France is Europe’s third largest producer of kiwis

Kiwis have been grown in France since 1965 and have been marketed since the early 70s. Nowadays, 45,000 tons are grown by 1,500 kiwi orchardists in southwestern France. Interview with Adeline Gachein, Director of the National Kiwi Interprofessional Bureau.

What is the level of French kiwi production? 

With just over 45,000 tons of kiwi grown in France every year, we are the sixth largest producer of kiwi worldwide, and the third largest in Europe. Harvested in October and November, the fruit can be kept until May. When they are in season here, our competition is mostly other European kiwis, from Italy and Greece. Then when they’re out of season, the fruit you get is usually imported from Chili or New Zealand. 

What proportion of France’s harvest is organic? 

Currently, 14% of the French harvest has the organic label. Nonetheless, what you should know is that thanks to kiwi’s hardiness, the choice of conventional or organic growing depends essentially on kiwi orchardists’ choice of fertilizer. We do a lot of research at the National Kiwi Interprofessional Bureau (BIK), so that our growers have new ways to fight pests. We are, for instance, doing a study on the maturation of the stinkbug, an invasive species from Asia, in order to better understand its cycles and to help growers act at the most effective moment. Since we have very few protective products that are approved for kiwi growing, we also test prophylactic measures (N.B.: measures that are meant to prevent issues, as opposed to dealing with them after they have appeared) especially for stinkbugs, with repulsive plants to see if they can keep the bugs away.

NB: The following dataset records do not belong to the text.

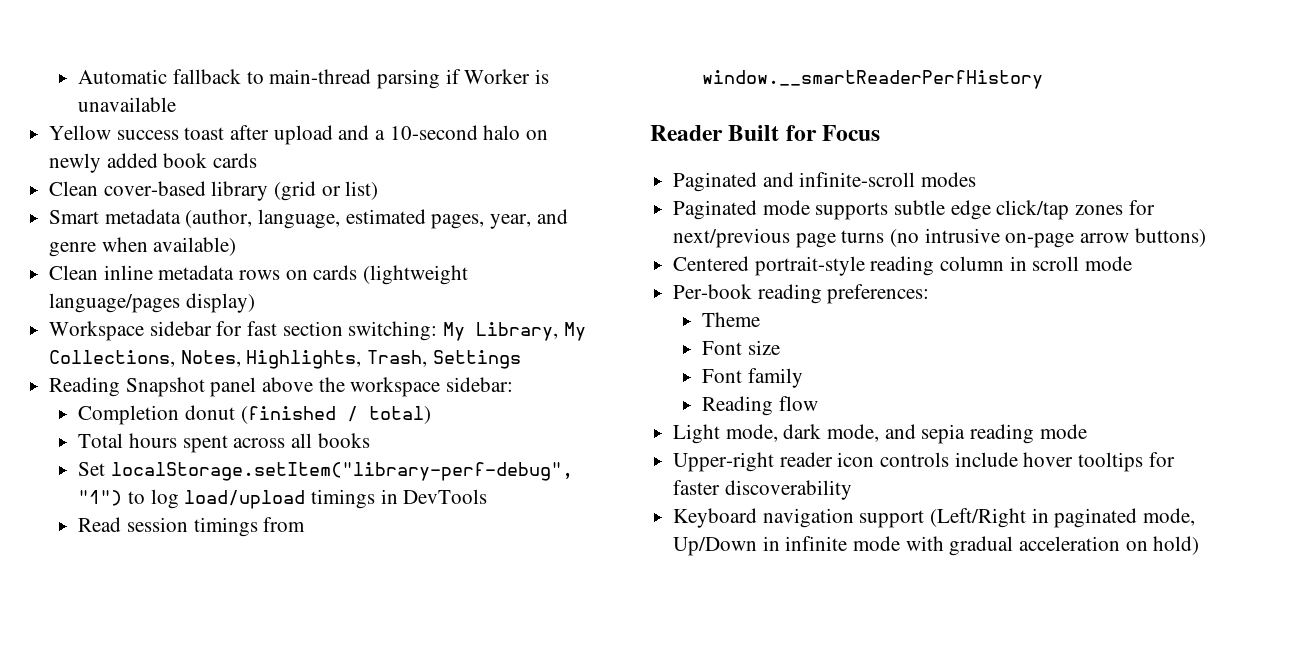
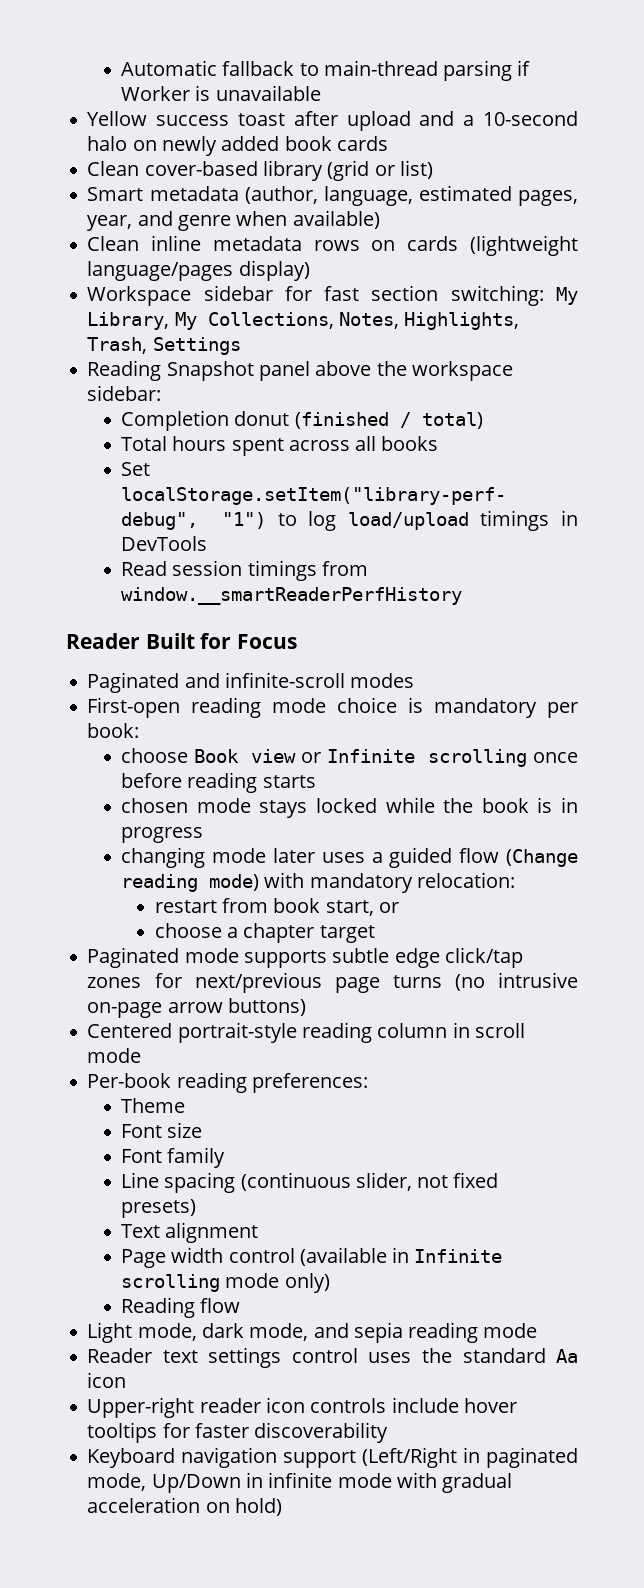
+ First-open reading mode choice is mandatory per book:
+ choose Book view or Infinite scrolling once before reading starts
+ chosen mode stays locked while the book is in progress
+ changing mode later uses a guided flow (Change reading mode) with mandatory relocation:
+ restart from book start, or
+ choose a chapter target
+ Line spacing (continuous slider, not fixed presets)
+ Text alignment
+ Page width control (available in Infinite scrolling mode only)
+ Reader text settings control uses the standard Aa icon

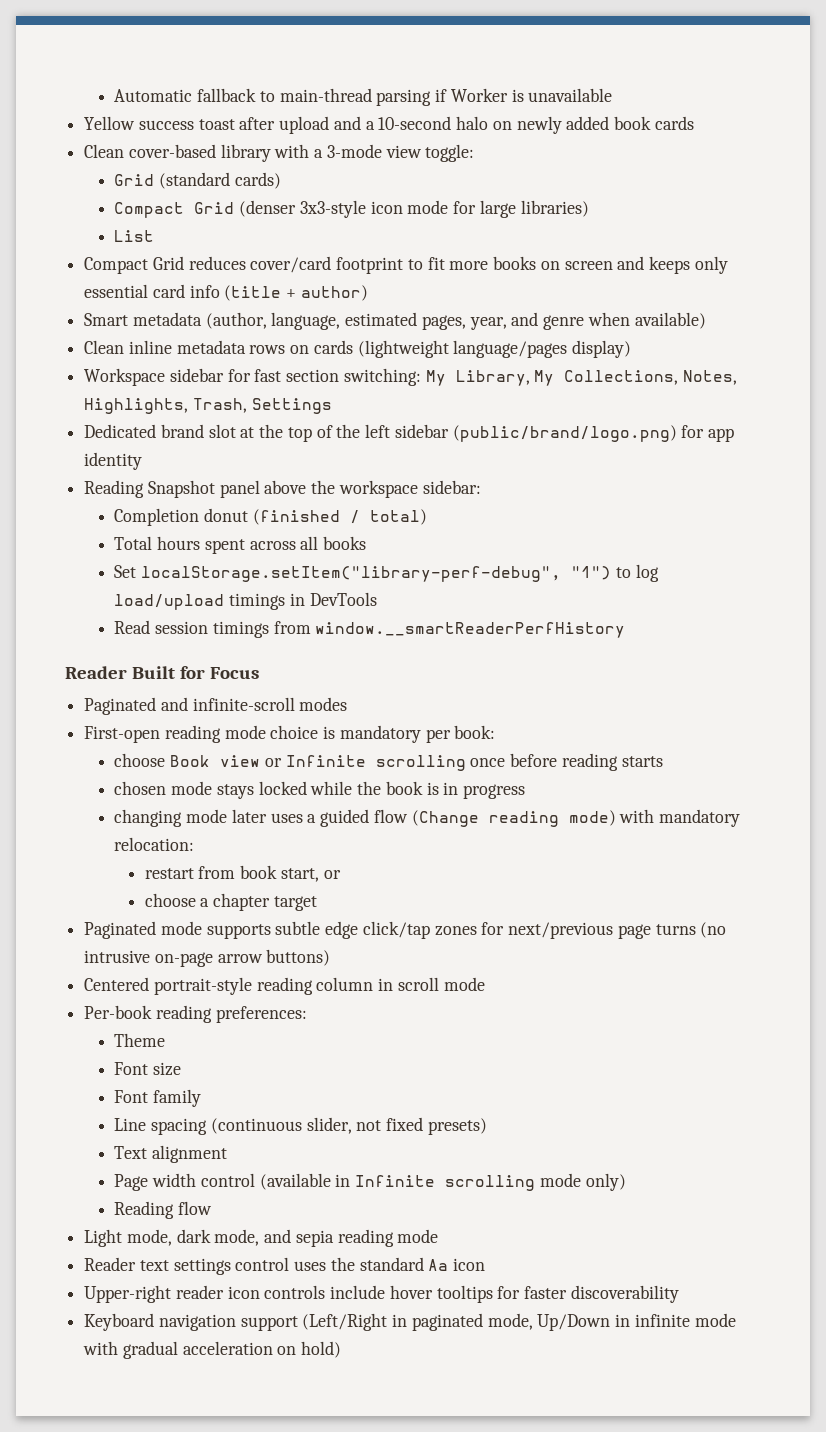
- Clean cover-based library (grid or list)
+ Clean cover-based library with a 3-mode view toggle:
+ Grid (standard cards)
+ Compact Grid (denser 3x3-style icon mode for large libraries)
+ List
+ Compact Grid reduces cover/card footprint to fit more books on screen and keeps only essential card info (title + author)
+ Dedicated brand slot at the top of the left sidebar (public/brand/logo.png) for app identity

In 2017, the BIK informed French authorities about the likely issue of fraudulent “Frenchification” of foreign kiwis….
That’s right, because we have noticed several economic anomalies on the market. Fraudulent Frenchification means selling kiwis grown outside of France as kiwis from France, with complete disregard for the applicable regulations in terms of food traceability.  For kiwis, the impostors are usually Italian of Greek fruit, which are less expensive than French, essentially because of lower labor costs. That allows the fraudsters to practice very competitive pricing, by selling kiwi with false French origins for a price that is generally 14 to 17% lower. So the fraudsters take advantage of French-grown kiwis’ excellent reputation, without buying actual French kiwis, to the detriment of both the French agricultural sector and consumers.  According to an investigation by the DGCCRF (the anti-fraud agency), nearly 15 tons of fruit has been circulating labelled as French when it actually wasn’t: that represents nearly one third of our national production!